■大きく開いた2つのリーグの「実力差」
2021年にWEリーグがスタートしたが、当初はWEリーグとなでしこリーグの実力差はそれほど大きくなかった。実際、当時の皇后杯全日本選手権のリザルトを見ると、なでしこリーグ勢がWEリーグ勢に勝利することも珍しくなかった。
だが、WEリーグは2シーズン目くらいから、急速に強化が進んだ。テクニックの部分もそうだが、勝負へのこだわりやプレー強度といった面で、なでしこリーグとの差は大きく開いていった。
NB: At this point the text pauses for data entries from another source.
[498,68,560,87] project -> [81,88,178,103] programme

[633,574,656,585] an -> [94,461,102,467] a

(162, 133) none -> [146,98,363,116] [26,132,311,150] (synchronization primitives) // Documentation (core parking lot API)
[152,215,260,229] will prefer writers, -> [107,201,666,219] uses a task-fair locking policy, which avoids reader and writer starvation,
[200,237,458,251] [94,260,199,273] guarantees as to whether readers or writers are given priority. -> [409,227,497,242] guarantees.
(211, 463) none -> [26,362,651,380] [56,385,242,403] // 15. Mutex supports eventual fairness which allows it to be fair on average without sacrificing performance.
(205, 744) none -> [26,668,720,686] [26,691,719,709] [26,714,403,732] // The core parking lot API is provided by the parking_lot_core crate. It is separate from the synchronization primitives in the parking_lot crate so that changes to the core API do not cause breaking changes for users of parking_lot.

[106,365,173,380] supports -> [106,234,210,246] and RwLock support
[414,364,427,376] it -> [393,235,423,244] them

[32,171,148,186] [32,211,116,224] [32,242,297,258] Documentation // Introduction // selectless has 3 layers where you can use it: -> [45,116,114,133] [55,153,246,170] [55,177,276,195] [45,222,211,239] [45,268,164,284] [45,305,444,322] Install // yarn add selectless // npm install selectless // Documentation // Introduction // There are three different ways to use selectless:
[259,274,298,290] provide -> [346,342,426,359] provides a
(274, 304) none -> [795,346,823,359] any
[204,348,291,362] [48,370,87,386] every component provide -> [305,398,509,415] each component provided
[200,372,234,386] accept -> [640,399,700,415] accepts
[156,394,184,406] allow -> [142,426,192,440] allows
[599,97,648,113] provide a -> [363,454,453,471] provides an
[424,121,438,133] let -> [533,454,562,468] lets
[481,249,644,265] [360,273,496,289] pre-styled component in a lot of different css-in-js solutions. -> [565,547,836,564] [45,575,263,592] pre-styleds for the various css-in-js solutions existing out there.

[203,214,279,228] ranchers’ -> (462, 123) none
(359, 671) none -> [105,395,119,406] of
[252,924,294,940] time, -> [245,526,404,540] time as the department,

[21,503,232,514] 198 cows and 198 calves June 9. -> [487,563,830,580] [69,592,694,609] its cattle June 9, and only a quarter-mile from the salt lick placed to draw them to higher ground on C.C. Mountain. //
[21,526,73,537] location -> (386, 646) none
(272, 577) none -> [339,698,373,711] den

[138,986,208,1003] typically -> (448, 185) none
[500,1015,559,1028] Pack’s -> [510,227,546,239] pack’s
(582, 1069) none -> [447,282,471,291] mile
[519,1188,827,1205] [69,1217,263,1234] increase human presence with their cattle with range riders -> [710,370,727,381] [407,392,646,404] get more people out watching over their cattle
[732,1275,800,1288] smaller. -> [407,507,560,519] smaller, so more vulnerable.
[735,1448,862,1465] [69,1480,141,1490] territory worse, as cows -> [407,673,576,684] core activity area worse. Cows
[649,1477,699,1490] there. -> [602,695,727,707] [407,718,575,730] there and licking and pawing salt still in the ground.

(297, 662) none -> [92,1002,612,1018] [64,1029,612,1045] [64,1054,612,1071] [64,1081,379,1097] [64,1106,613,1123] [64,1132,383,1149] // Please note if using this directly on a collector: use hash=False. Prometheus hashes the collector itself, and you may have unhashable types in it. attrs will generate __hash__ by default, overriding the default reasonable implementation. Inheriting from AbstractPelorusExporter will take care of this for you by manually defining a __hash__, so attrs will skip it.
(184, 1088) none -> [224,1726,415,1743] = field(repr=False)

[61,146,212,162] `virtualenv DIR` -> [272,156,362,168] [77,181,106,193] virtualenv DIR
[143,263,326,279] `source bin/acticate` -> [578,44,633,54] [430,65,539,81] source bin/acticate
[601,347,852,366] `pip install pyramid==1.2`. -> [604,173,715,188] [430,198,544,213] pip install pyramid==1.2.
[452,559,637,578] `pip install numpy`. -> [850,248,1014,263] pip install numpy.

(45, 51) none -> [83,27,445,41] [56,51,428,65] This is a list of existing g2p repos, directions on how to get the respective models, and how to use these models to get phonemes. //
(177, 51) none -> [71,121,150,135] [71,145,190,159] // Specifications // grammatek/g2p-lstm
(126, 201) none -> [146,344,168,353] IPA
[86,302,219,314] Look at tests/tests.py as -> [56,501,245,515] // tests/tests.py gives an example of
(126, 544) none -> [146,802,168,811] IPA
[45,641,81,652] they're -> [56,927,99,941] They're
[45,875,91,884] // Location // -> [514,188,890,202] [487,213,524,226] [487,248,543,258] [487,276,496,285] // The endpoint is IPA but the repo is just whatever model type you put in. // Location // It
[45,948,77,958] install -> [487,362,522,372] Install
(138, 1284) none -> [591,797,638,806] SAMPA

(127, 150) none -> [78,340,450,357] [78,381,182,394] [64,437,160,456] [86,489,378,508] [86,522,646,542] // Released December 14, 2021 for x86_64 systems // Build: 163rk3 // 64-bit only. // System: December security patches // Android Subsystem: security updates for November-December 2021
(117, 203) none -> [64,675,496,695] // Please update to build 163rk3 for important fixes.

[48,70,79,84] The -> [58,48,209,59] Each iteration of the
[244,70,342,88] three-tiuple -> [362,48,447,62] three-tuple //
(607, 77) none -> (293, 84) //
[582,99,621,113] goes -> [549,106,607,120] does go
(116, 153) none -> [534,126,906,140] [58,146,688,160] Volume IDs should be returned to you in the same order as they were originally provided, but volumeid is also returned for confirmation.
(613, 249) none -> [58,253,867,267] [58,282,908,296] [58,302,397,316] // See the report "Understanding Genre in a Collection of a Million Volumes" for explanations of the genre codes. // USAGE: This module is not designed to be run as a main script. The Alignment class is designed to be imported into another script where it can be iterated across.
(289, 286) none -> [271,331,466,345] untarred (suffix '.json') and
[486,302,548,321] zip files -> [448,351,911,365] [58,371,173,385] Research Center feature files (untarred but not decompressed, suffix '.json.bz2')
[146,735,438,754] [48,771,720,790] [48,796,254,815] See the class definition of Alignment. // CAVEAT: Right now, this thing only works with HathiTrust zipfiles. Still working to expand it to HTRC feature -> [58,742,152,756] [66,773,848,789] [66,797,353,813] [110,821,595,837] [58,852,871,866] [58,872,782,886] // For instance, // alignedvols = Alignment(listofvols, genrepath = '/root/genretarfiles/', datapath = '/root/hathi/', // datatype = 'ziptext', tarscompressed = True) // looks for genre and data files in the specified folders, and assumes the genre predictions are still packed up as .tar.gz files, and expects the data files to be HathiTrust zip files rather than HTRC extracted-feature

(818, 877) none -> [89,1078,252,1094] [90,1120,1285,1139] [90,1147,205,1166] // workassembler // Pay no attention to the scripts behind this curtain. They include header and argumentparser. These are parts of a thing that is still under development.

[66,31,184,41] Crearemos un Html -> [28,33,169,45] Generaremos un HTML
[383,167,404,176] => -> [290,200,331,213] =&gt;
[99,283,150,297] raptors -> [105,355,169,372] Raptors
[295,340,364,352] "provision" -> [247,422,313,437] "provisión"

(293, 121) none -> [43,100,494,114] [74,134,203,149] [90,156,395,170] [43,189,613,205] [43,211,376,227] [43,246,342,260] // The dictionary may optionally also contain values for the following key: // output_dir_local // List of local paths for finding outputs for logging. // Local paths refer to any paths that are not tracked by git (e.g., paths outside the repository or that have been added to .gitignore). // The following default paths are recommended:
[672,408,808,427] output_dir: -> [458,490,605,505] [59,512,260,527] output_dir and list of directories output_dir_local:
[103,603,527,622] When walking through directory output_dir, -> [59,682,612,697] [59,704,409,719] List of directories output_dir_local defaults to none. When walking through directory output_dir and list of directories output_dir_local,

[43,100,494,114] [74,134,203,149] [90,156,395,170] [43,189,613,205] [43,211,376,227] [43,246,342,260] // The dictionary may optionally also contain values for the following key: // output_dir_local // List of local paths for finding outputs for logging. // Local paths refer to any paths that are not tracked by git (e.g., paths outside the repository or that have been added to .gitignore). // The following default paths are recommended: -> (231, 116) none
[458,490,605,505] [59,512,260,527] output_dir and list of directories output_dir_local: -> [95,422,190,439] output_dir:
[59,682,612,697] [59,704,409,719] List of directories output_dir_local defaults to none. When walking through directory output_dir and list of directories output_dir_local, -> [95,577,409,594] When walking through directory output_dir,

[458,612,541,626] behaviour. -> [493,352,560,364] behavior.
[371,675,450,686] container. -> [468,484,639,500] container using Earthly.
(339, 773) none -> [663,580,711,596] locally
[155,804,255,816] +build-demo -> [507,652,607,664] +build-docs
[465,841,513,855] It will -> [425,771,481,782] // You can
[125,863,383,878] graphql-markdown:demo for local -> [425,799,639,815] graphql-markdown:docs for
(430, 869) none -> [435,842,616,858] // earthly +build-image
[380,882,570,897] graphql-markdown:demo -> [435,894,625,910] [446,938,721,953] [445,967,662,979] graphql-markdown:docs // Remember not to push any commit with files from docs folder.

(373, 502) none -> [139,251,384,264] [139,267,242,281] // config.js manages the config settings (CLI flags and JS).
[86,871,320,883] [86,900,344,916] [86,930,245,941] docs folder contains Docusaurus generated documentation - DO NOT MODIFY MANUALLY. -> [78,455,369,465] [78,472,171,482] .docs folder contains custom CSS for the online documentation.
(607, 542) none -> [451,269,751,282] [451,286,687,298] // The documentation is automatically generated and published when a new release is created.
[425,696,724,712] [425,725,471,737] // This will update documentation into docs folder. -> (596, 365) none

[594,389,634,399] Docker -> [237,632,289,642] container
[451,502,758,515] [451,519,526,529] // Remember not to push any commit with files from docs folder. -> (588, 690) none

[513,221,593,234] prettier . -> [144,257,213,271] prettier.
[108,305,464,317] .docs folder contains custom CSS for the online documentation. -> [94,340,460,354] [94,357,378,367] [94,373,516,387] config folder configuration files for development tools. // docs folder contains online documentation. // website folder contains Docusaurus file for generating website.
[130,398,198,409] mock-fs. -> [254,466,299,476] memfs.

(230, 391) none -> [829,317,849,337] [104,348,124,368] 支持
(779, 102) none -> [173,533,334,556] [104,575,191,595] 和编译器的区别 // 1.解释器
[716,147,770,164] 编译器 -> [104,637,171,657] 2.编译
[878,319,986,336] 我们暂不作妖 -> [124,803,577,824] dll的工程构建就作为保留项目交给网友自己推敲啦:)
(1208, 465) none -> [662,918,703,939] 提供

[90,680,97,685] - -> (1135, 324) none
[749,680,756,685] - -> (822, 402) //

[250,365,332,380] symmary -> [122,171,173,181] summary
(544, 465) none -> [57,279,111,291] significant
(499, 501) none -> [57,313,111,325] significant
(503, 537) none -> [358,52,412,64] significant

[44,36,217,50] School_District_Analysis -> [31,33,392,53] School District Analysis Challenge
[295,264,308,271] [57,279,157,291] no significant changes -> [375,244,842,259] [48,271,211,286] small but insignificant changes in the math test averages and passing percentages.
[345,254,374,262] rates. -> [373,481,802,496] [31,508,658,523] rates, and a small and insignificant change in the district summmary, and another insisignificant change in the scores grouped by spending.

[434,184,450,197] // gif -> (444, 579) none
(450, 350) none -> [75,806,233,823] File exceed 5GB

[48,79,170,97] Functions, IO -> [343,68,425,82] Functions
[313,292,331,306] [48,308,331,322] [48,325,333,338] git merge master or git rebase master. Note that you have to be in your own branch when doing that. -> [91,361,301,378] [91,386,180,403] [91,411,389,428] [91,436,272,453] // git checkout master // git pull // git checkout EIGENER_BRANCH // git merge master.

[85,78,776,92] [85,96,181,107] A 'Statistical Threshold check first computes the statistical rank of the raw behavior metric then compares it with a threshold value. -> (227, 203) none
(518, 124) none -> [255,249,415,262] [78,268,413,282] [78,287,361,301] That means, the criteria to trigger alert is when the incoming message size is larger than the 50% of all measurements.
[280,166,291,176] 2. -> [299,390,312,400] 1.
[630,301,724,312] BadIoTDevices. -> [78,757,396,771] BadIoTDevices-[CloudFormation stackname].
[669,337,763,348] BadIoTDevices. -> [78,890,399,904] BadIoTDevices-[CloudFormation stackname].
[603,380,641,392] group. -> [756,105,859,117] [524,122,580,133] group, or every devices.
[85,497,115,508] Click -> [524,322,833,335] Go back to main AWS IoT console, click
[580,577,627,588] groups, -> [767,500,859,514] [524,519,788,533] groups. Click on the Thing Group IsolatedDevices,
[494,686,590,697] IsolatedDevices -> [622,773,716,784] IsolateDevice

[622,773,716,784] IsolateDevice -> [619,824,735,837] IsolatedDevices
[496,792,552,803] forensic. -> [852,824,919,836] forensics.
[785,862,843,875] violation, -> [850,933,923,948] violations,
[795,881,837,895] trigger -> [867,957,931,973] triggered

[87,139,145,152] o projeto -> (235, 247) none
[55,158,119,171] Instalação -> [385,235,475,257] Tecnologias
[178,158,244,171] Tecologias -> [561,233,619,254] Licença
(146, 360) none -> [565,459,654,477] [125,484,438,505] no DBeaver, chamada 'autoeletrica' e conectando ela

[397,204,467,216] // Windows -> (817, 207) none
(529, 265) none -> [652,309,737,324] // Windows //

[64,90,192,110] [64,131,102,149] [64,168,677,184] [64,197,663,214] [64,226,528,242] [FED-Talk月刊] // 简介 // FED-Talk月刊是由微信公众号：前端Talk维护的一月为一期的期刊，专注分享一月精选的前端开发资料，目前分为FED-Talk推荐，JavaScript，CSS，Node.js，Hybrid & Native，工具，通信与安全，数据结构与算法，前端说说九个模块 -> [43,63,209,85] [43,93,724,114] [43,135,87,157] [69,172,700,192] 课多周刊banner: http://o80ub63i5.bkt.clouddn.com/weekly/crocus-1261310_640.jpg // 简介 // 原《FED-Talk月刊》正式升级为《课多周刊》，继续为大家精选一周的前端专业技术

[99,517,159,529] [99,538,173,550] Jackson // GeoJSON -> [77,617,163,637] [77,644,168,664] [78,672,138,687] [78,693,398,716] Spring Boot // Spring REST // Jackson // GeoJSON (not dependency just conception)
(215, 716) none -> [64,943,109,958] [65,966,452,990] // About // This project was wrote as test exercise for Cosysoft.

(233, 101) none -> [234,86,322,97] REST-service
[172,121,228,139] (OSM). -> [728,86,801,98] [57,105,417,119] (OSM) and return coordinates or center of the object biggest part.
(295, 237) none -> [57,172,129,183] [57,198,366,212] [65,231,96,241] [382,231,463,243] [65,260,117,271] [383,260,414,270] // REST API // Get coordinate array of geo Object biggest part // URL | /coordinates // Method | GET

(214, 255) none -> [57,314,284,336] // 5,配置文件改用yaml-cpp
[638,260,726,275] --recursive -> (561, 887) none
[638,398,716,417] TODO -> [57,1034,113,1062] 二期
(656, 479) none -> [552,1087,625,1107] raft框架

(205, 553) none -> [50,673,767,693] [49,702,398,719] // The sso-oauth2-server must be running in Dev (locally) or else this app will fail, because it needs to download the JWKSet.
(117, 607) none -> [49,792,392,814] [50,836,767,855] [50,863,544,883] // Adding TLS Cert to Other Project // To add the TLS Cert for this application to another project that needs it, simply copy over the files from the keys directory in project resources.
かつて、2011年に日本の女子代表チーム「なでしこジャパン」がワールドカップ優勝を決めた頃は、当時のトップリーグであるなでしこリーグ1部でも、チーム間格差が大きく、下位チームでは選手のレベルのバラつきも大きかった。
だが、今ではWEリーグのチームなら、下位チームも含めて選手層はかなり厚くなっているし、上位との実力差はあるものの、下位チームも上位に対して頑強に抵抗できるようになっており、上位チームも楽に勝てる試合は減っている。
つまり、過去10年ほどの間で女子サッカーの選手層はかなり厚くなっているのだ。
だが、その波は現在のなでしこリーグ、つまり2部リーグにまでは及んでいないようなのだ。
鴨川での観戦の帰りに、いつも女子サッカーを熱心に取材している同僚記者が「なでしこリーグのレベルは下がっているのだろうか」とつぶやいた。僕は「WEリーグのレベルアップのせいで、相対的にそのように見えるんじゃないか」と返答しておいたのだが、いずれにしてもなでしこリーグはWEリーグの急成長に、まだついていけていないように見えた。